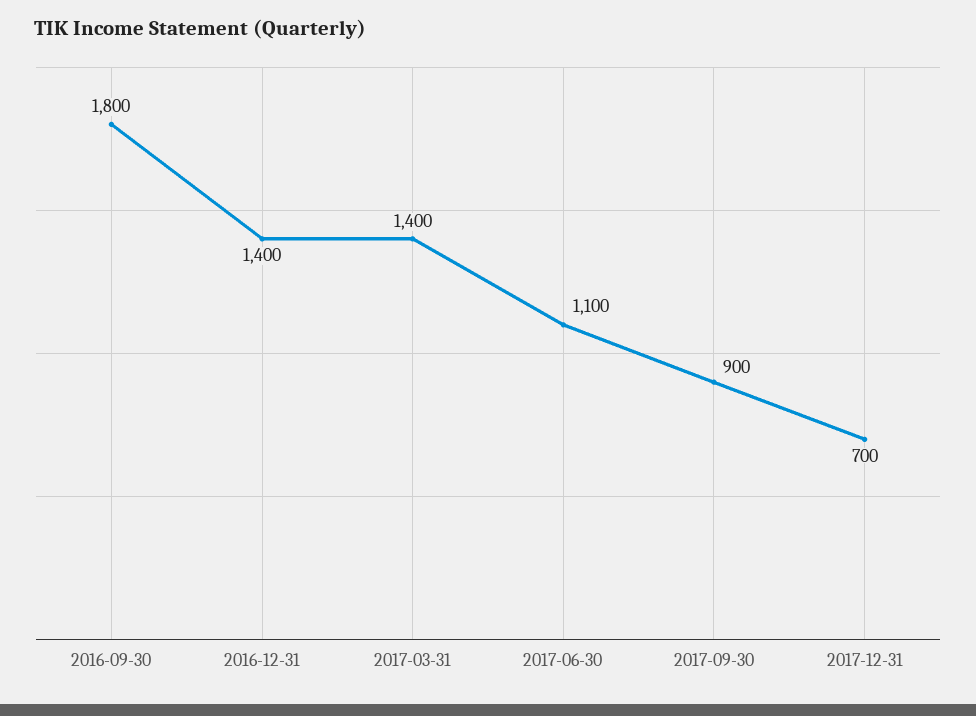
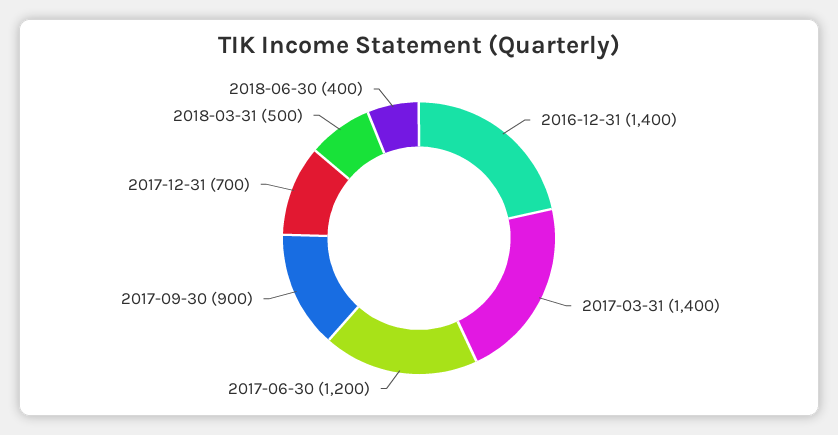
2016-09-30: 1800 -> none
2017-06-30: 1100 -> 1200
2018-03-31: none -> 500
2018-06-30: none -> 400

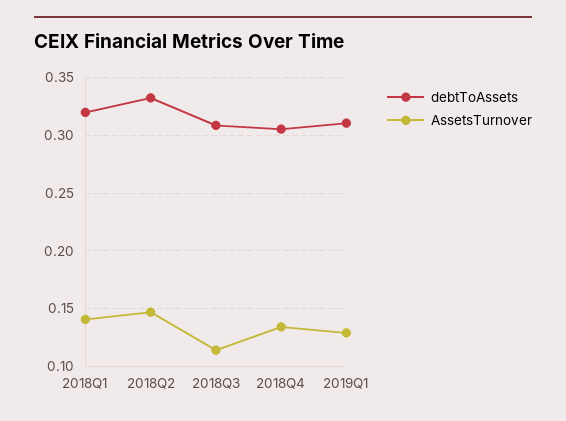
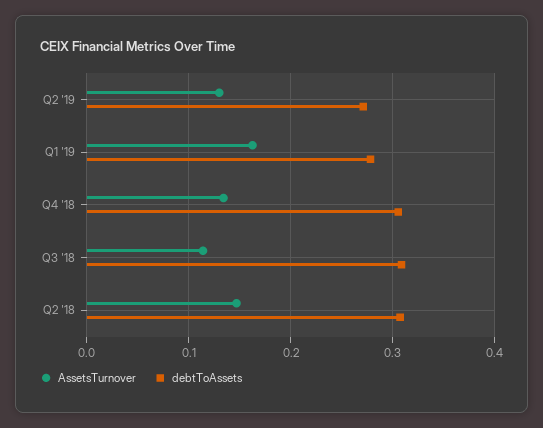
debtToAssets, 2018Q1: 0.32 -> none
AssetsTurnover, 2018Q1: 0.14 -> none
debtToAssets, 2018Q2: 0.33 -> 0.31
debtToAssets, 2019Q1: 0.31 -> 0.28
AssetsTurnover, 2019Q1: 0.13 -> 0.16
AssetsTurnover, Q2 '19: none -> 0.13
debtToAssets, Q2 '19: none -> 0.27

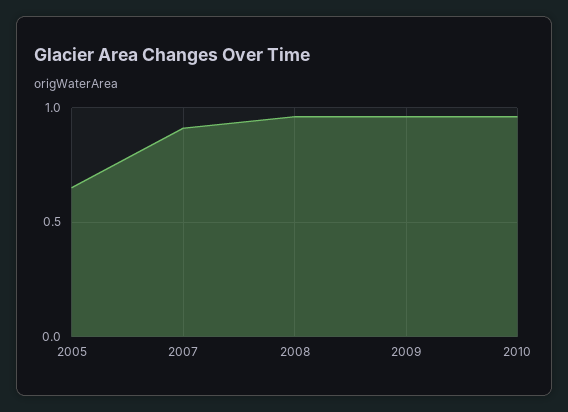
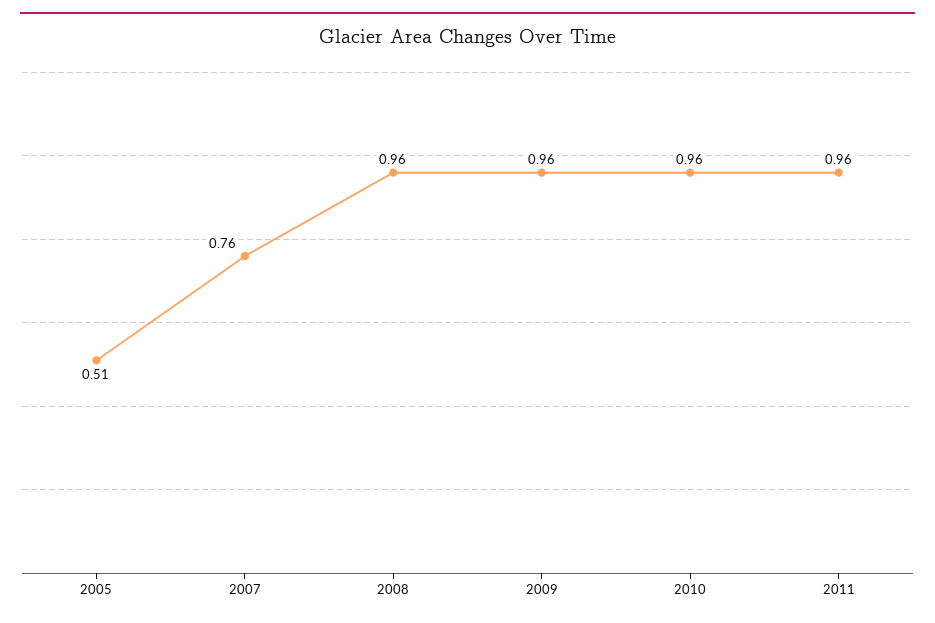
2005: 0.65 -> 0.51
2007: 0.9 -> 0.76
2011: none -> 0.96

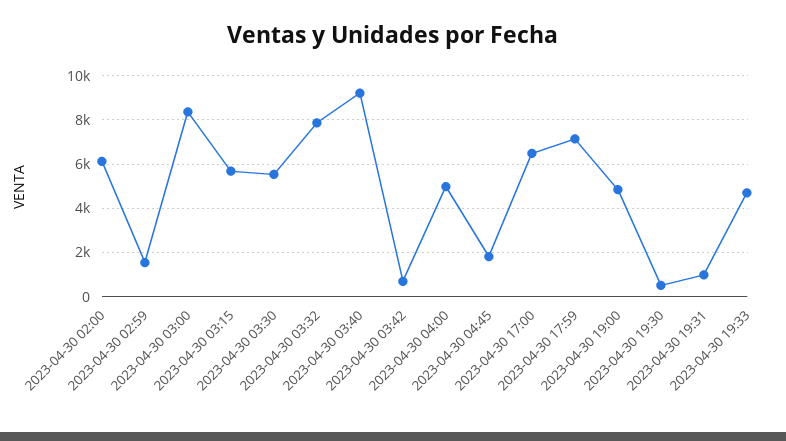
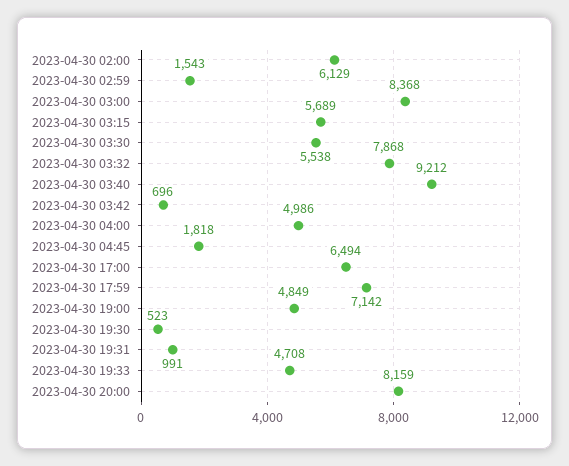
2023-04-30 20:00: none -> 8159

-- -- --

### What to produce:
Write out each entry word for word, images excluded.

### Exercise response:
2016-09-30: 1800 -> none
2017-06-30: 1100 -> 1200
2018-03-31: none -> 500
2018-06-30: none -> 400

debtToAssets, 2018Q1: 0.32 -> none
AssetsTurnover, 2018Q1: 0.14 -> none
debtToAssets, 2018Q2: 0.33 -> 0.31
debtToAssets, 2019Q1: 0.31 -> 0.28
AssetsTurnover, 2019Q1: 0.13 -> 0.16
AssetsTurnover, Q2 '19: none -> 0.13
debtToAssets, Q2 '19: none -> 0.27

2005: 0.65 -> 0.51
2007: 0.9 -> 0.76
2011: none -> 0.96

2023-04-30 20:00: none -> 8159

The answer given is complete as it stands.